As a researcher studying VPN security, I have tested a lot of VPN providers, and there are few that stand out as trustworthy. Mullvad is mentioned in this thread several times for a reason. When we publicly disclosed CVE-2019-14899, they had a patch within a day and included it in the release - all within a week. To the best of our knowledge, Mullvad was the only provider and WireGuard was the only protocol to take swift action to mitigate the vulnerability.

This comment is only about the trustworthiness of the provider and not of VPNs in general, which I'm still hesitant about. I'll provide a link for our paper exploring CVE-2019-14899 and attacks we've developed since then:

https://www.usenix.org/system/files/sec21-tolley.pdf

There's also a blog post, which is quicker to read and written for a general tech audience:

https://breakpointingbad.com/2020/05/25/Vintage-Protocol-Non...

I've seen people here mention IVPN in the same breath as Mullvad; do you have any insight on how they compare? AFAIK Mullvad is based in Sweden, which is a Fourteen Eyes country, whereas IVPN is based in Gibraltar, which is not.
Gibraltar is a UK overseas territory and houses GCHQ facilities, therefore a fives eyes territory.
Good to know! If we go by jurisdiction, it seems that surprisingly NordVPN (Panama) is better than these two.
NordVPN relocated to the United States late last year.
Simple privacy VPN Check:

Do you own the VPN hardware? That's the answer of is it's private / secure.

If that hardware isn’t on your own personal private premises, then you can’t really be said to own it.

Even if you really did buy the hardware from somewhere else and shipped it to the co-location facility to have it put into what is supposed to be a private cage, you still don’t own the premises, and the co-location facility can choose to let in anyone they want.

I see quite a lot of people here talking about Mullvad.

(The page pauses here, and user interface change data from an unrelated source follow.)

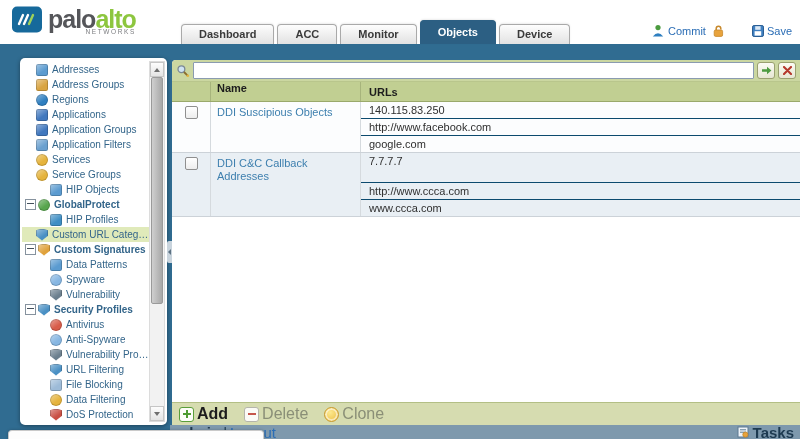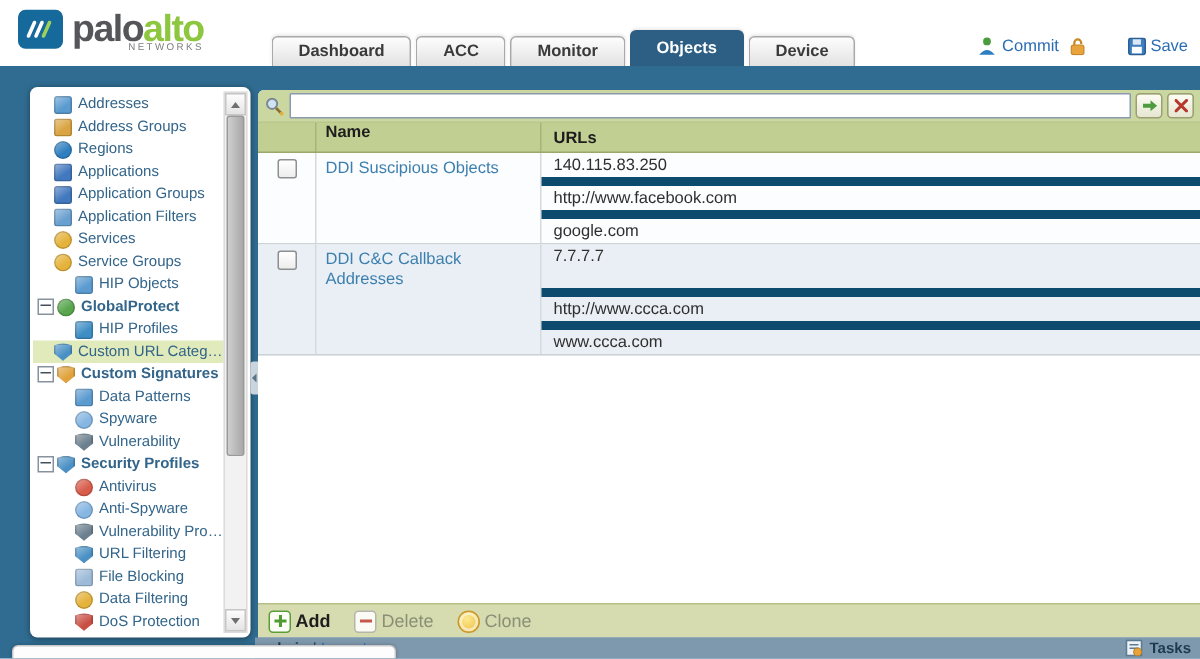--- a/index.html
+++ b/index.html
@@ -76,37 +76,37 @@
   .c-urls{flex:1;padding-left:8px;}
   .tbody{flex:1;overflow:hidden;background:#fff;}
   .grp{display:flex;font-size:11px;border-bottom:1px solid #ccd2d8;}
   .grp .c-cb{border-right:1px solid #d5dade;padding-top:4px;}
   .grp .c-name{border-right:1px solid #d5dade;padding-top:3px;}
   .grp1{background:#fcfdfe;}
   .grp2{background:#e9eff4;}
   .cb{width:11px;height:11px;background:linear-gradient(#ffffff,#ededed);border:1px solid #8f8f8f;border-radius:2px;flex:none;}
   .nlink{color:#3d7fae;text-decoration:none;display:block;padding:1px 4px 0 0;line-height:13px;}
   .urls-col{flex:1;display:flex;flex-direction:column;}
-  .u{height:16px;line-height:16px;border-bottom:6px solid #0c4a6e;padding-left:8px;color:#2f2f2f;}
+  .u{height:16px;line-height:16px;border-bottom:1px solid #0c4a6e;padding-left:8px;color:#2f2f2f;}
   .u.tall{height:29px;line-height:17px;}
   .u:last-child{border-bottom:none;}
   
-  .toolbar{height:22px;flex:none;background:#d6dcb0;border-top:1px solid #b3bf85;display:flex;align-items:center;gap:16px;padding:0 7px;font-size:12px;}
+  .toolbar{height:22px;flex:none;background:#d6dcb0;border-top:1px solid #b3bf85;display:flex;align-items:center;gap:16px;padding:0 7px;font-size:16px;}
   .tbtn{display:flex;align-items:center;gap:3px;cursor:default;}
   .tbtn .t-on{font-weight:bold;color:#1d1d1d;}
   .tbtn .t-off{color:#8a8f77;}
   .ic-add{width:13px;height:13px;border:1px solid #5a9e3a;border-radius:3px;background:#fdfdf8;position:relative;flex:none;}
   .ic-add::before,.ic-add::after{content:"";position:absolute;background:#4e9b2f;}
   .ic-add::before{left:2.5px;right:2.5px;top:5.5px;height:2px;}
   .ic-add::after{top:2.5px;bottom:2.5px;left:5.5px;width:2px;}
   .ic-del{width:13px;height:13px;border:1px solid #b5b5ab;border-radius:3px;background:#fbfbf6;position:relative;flex:none;}
   .ic-del::before{content:"";position:absolute;left:2.5px;right:2.5px;top:5.5px;height:2px;background:#c6574b;}
   .ic-clone{width:13px;height:13px;border-radius:50%;border:1px solid #c9992c;background:radial-gradient(circle at 40% 35%,#fde98f,#e9b93c);box-shadow:inset 0 0 0 2px rgba(255,255,255,.55);flex:none;}
   
-  .footer{position:absolute;left:170px;right:0;bottom:0;height:14px;background:#7e99ad;display:flex;align-items:center;font-size:10px;padding:0 6px;box-sizing:border-box;}
+  .footer{position:absolute;left:170px;right:0;bottom:0;height:14px;background:#7e99ad;display:flex;align-items:center;font-size:15px;padding:0 6px;box-sizing:border-box;}
   .f-user{color:#223d52;font-weight:bold;}
   .f-sep{color:#223d52;margin:0 3px;}
   .f-link{color:#2a6db5;text-decoration:none;}
   .f-right{margin-left:auto;display:flex;align-items:center;gap:4px;color:#1d3a50;font-weight:bold;}
   .popup-stub{position:absolute;left:8px;bottom:0;width:254px;height:8px;background:#fdfdfd;border:1px solid #c9c9c9;border-bottom:none;border-radius:4px 4px 0 0;box-shadow:0 0 3px rgba(0,0,0,.25);}
 </style>
 </head>
 <body>
 
 <div class="hdr">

While I do trust their intentions as being good, the fact that they are so large, and based in a country that does in fact answer to some USA demands, I would not use them. I'm not positive, but I think I remember someone mentioning that Wireguard configs are generated client-side but with JS, where you would then have to implicitly trust Mullvad not to store your private key. The providers I use, the generation is done completely locally, and you only upload them your public and PSK.

This is HN. I'm surprised people haven't mentioned some of the really privacy conscience providers based off shore. They do exist, and surely do not cooperate with shitty demands for your info.

This article is pointless at best, and actively misleading at worst. Anyone skimming the content but reading the table could be forgiven for thinking it refers to in-app tracking.

Whether or not a VPN engages in activities such as tracking user actions on their marketing site in no way reflects how well (or poorly) they protect my privacy whilst using the product.